- Task requirements: Print the whole listing below exactly as given, pictures excluded.

- Dataset records:
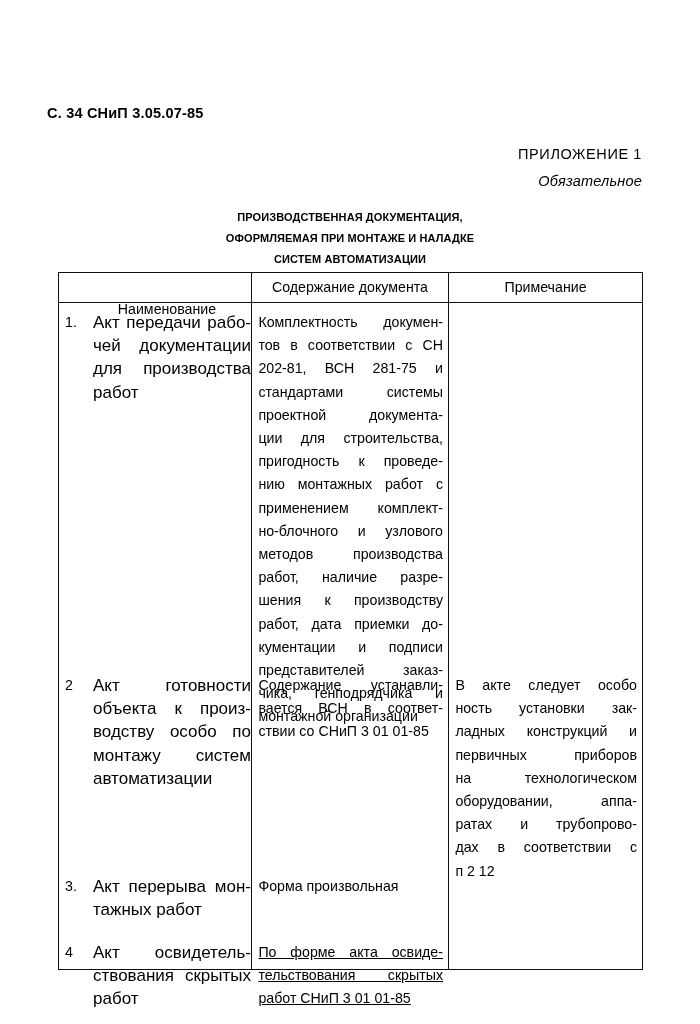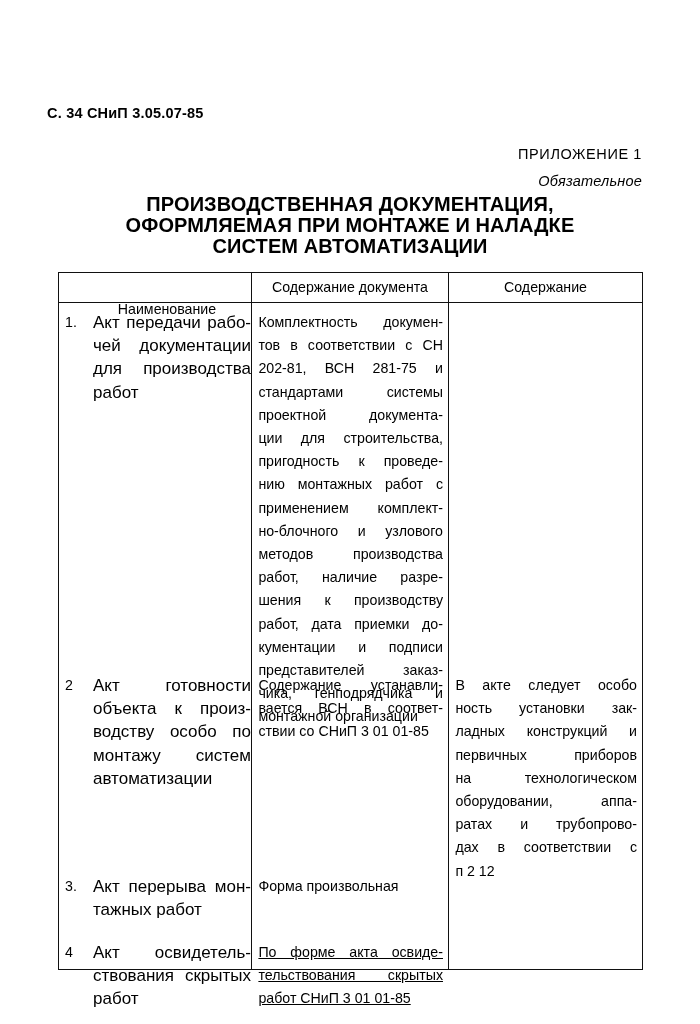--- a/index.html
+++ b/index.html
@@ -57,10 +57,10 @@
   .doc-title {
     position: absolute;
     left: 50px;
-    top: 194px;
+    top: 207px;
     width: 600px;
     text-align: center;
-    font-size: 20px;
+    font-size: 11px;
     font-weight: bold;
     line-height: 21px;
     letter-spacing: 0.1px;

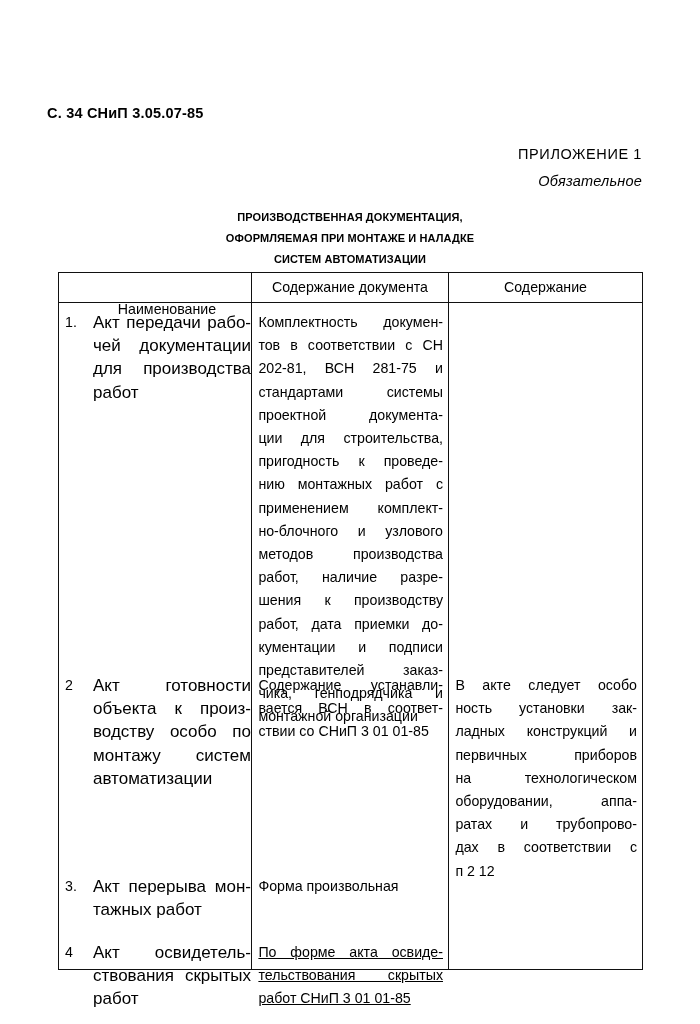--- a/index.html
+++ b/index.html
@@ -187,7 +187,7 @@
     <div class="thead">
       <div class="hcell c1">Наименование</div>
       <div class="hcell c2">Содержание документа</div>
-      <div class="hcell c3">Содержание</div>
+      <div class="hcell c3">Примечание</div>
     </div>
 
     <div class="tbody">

- Response to the exercise:
--- a/index.html
+++ b/index.html
@@ -57,10 +57,10 @@
   .doc-title {
     position: absolute;
     left: 50px;
-    top: 194px;
+    top: 207px;
     width: 600px;
     text-align: center;
-    font-size: 20px;
+    font-size: 11px;
     font-weight: bold;
     line-height: 21px;
     letter-spacing: 0.1px;

--- a/index.html
+++ b/index.html
@@ -187,7 +187,7 @@
     <div class="thead">
       <div class="hcell c1">Наименование</div>
       <div class="hcell c2">Содержание документа</div>
-      <div class="hcell c3">Содержание</div>
+      <div class="hcell c3">Примечание</div>
     </div>
 
     <div class="tbody">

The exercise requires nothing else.